Start of Records for this task
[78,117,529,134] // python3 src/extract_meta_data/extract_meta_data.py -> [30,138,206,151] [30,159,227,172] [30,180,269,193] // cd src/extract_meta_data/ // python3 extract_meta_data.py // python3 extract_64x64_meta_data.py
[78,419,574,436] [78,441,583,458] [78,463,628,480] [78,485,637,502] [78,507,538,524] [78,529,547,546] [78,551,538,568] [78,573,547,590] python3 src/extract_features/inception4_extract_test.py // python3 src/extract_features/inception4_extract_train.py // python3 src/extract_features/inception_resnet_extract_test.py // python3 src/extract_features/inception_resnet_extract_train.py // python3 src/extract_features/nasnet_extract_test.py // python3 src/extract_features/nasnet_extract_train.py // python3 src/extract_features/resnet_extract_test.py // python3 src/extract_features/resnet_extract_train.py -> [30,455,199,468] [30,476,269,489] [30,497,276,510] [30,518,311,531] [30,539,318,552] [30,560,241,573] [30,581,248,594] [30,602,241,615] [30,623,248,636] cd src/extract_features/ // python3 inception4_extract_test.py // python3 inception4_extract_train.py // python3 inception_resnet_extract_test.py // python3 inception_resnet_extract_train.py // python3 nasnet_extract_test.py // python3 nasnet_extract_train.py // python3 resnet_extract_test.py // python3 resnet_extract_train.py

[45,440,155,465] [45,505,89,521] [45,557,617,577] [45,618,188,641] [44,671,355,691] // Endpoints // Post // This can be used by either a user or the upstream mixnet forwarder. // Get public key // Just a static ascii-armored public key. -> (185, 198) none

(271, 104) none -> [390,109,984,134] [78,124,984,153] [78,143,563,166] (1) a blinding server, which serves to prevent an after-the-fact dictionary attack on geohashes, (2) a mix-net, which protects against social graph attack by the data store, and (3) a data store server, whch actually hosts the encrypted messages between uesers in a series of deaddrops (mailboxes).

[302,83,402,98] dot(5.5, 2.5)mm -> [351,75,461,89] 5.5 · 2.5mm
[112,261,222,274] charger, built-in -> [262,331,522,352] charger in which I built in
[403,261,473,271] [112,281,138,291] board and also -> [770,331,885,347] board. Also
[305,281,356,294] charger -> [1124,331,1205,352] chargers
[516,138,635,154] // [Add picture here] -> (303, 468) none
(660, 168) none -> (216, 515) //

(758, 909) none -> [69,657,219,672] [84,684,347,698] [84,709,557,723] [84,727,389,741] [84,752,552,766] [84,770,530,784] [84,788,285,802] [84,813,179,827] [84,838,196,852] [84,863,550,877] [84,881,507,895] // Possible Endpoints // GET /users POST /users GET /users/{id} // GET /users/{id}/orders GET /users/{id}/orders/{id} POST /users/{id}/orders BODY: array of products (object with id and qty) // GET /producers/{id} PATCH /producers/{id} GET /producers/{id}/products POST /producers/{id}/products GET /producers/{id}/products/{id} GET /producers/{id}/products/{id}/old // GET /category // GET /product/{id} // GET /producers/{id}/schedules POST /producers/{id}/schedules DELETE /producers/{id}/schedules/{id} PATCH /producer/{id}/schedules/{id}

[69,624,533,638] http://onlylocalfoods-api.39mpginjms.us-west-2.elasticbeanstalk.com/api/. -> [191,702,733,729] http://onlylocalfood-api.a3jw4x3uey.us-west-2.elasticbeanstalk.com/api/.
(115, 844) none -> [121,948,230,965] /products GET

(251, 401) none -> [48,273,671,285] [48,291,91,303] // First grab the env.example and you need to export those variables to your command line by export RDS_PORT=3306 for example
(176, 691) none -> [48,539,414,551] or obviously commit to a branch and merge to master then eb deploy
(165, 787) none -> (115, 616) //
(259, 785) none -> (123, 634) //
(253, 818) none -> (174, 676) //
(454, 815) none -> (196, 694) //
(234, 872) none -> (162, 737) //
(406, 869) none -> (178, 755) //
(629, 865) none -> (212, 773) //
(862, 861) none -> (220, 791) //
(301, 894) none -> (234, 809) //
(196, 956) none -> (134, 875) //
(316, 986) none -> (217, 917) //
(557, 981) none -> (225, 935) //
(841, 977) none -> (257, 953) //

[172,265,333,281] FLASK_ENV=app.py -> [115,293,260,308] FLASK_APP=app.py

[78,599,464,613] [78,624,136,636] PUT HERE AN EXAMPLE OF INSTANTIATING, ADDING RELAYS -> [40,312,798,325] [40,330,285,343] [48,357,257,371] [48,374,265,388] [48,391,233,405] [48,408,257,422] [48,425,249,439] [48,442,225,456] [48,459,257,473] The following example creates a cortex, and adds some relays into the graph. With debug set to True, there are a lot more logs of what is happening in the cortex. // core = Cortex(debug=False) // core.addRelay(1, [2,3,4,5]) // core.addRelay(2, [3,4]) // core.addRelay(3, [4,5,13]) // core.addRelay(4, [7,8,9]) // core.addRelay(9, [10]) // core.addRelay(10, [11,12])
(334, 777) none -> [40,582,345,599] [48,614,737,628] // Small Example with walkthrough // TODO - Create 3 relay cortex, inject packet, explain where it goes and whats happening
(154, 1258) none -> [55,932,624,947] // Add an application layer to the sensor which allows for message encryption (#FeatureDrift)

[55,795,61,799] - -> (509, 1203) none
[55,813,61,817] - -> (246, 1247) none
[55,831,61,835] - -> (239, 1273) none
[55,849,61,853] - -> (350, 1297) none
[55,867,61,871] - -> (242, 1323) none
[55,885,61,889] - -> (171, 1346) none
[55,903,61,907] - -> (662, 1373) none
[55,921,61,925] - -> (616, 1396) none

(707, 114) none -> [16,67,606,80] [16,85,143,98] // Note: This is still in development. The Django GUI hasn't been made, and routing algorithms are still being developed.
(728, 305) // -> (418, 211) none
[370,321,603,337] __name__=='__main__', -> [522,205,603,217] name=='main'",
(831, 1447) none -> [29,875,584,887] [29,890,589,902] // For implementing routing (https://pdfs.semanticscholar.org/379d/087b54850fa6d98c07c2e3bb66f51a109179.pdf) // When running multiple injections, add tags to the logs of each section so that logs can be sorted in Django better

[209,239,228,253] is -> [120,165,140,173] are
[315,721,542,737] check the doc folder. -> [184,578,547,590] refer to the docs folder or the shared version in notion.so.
End of Records for this task
Quote all of the entries exactly as they appear.

- [Task result]:
[78,117,529,134] // python3 src/extract_meta_data/extract_meta_data.py -> [30,138,206,151] [30,159,227,172] [30,180,269,193] // cd src/extract_meta_data/ // python3 extract_meta_data.py // python3 extract_64x64_meta_data.py
[78,419,574,436] [78,441,583,458] [78,463,628,480] [78,485,637,502] [78,507,538,524] [78,529,547,546] [78,551,538,568] [78,573,547,590] python3 src/extract_features/inception4_extract_test.py // python3 src/extract_features/inception4_extract_train.py // python3 src/extract_features/inception_resnet_extract_test.py // python3 src/extract_features/inception_resnet_extract_train.py // python3 src/extract_features/nasnet_extract_test.py // python3 src/extract_features/nasnet_extract_train.py // python3 src/extract_features/resnet_extract_test.py // python3 src/extract_features/resnet_extract_train.py -> [30,455,199,468] [30,476,269,489] [30,497,276,510] [30,518,311,531] [30,539,318,552] [30,560,241,573] [30,581,248,594] [30,602,241,615] [30,623,248,636] cd src/extract_features/ // python3 inception4_extract_test.py // python3 inception4_extract_train.py // python3 inception_resnet_extract_test.py // python3 inception_resnet_extract_train.py // python3 nasnet_extract_test.py // python3 nasnet_extract_train.py // python3 resnet_extract_test.py // python3 resnet_extract_train.py

[45,440,155,465] [45,505,89,521] [45,557,617,577] [45,618,188,641] [44,671,355,691] // Endpoints // Post // This can be used by either a user or the upstream mixnet forwarder. // Get public key // Just a static ascii-armored public key. -> (185, 198) none

(271, 104) none -> [390,109,984,134] [78,124,984,153] [78,143,563,166] (1) a blinding server, which serves to prevent an after-the-fact dictionary attack on geohashes, (2) a mix-net, which protects against social graph attack by the data store, and (3) a data store server, whch actually hosts the encrypted messages between uesers in a series of deaddrops (mailboxes).

[302,83,402,98] dot(5.5, 2.5)mm -> [351,75,461,89] 5.5 · 2.5mm
[112,261,222,274] charger, built-in -> [262,331,522,352] charger in which I built in
[403,261,473,271] [112,281,138,291] board and also -> [770,331,885,347] board. Also
[305,281,356,294] charger -> [1124,331,1205,352] chargers
[516,138,635,154] // [Add picture here] -> (303, 468) none
(660, 168) none -> (216, 515) //

(758, 909) none -> [69,657,219,672] [84,684,347,698] [84,709,557,723] [84,727,389,741] [84,752,552,766] [84,770,530,784] [84,788,285,802] [84,813,179,827] [84,838,196,852] [84,863,550,877] [84,881,507,895] // Possible Endpoints // GET /users POST /users GET /users/{id} // GET /users/{id}/orders GET /users/{id}/orders/{id} POST /users/{id}/orders BODY: array of products (object with id and qty) // GET /producers/{id} PATCH /producers/{id} GET /producers/{id}/products POST /producers/{id}/products GET /producers/{id}/products/{id} GET /producers/{id}/products/{id}/old // GET /category // GET /product/{id} // GET /producers/{id}/schedules POST /producers/{id}/schedules DELETE /producers/{id}/schedules/{id} PATCH /producer/{id}/schedules/{id}

[69,624,533,638] http://onlylocalfoods-api.39mpginjms.us-west-2.elasticbeanstalk.com/api/. -> [191,702,733,729] http://onlylocalfood-api.a3jw4x3uey.us-west-2.elasticbeanstalk.com/api/.
(115, 844) none -> [121,948,230,965] /products GET

(251, 401) none -> [48,273,671,285] [48,291,91,303] // First grab the env.example and you need to export those variables to your command line by export RDS_PORT=3306 for example
(176, 691) none -> [48,539,414,551] or obviously commit to a branch and merge to master then eb deploy
(165, 787) none -> (115, 616) //
(259, 785) none -> (123, 634) //
(253, 818) none -> (174, 676) //
(454, 815) none -> (196, 694) //
(234, 872) none -> (162, 737) //
(406, 869) none -> (178, 755) //
(629, 865) none -> (212, 773) //
(862, 861) none -> (220, 791) //
(301, 894) none -> (234, 809) //
(196, 956) none -> (134, 875) //
(316, 986) none -> (217, 917) //
(557, 981) none -> (225, 935) //
(841, 977) none -> (257, 953) //

[172,265,333,281] FLASK_ENV=app.py -> [115,293,260,308] FLASK_APP=app.py

[78,599,464,613] [78,624,136,636] PUT HERE AN EXAMPLE OF INSTANTIATING, ADDING RELAYS -> [40,312,798,325] [40,330,285,343] [48,357,257,371] [48,374,265,388] [48,391,233,405] [48,408,257,422] [48,425,249,439] [48,442,225,456] [48,459,257,473] The following example creates a cortex, and adds some relays into the graph. With debug set to True, there are a lot more logs of what is happening in the cortex. // core = Cortex(debug=False) // core.addRelay(1, [2,3,4,5]) // core.addRelay(2, [3,4]) // core.addRelay(3, [4,5,13]) // core.addRelay(4, [7,8,9]) // core.addRelay(9, [10]) // core.addRelay(10, [11,12])
(334, 777) none -> [40,582,345,599] [48,614,737,628] // Small Example with walkthrough // TODO - Create 3 relay cortex, inject packet, explain where it goes and whats happening
(154, 1258) none -> [55,932,624,947] // Add an application layer to the sensor which allows for message encryption (#FeatureDrift)

[55,795,61,799] - -> (509, 1203) none
[55,813,61,817] - -> (246, 1247) none
[55,831,61,835] - -> (239, 1273) none
[55,849,61,853] - -> (350, 1297) none
[55,867,61,871] - -> (242, 1323) none
[55,885,61,889] - -> (171, 1346) none
[55,903,61,907] - -> (662, 1373) none
[55,921,61,925] - -> (616, 1396) none

(707, 114) none -> [16,67,606,80] [16,85,143,98] // Note: This is still in development. The Django GUI hasn't been made, and routing algorithms are still being developed.
(728, 305) // -> (418, 211) none
[370,321,603,337] __name__=='__main__', -> [522,205,603,217] name=='main'",
(831, 1447) none -> [29,875,584,887] [29,890,589,902] // For implementing routing (https://pdfs.semanticscholar.org/379d/087b54850fa6d98c07c2e3bb66f51a109179.pdf) // When running multiple injections, add tags to the logs of each section so that logs can be sorted in Django better

[209,239,228,253] is -> [120,165,140,173] are
[315,721,542,737] check the doc folder. -> [184,578,547,590] refer to the docs folder or the shared version in notion.so.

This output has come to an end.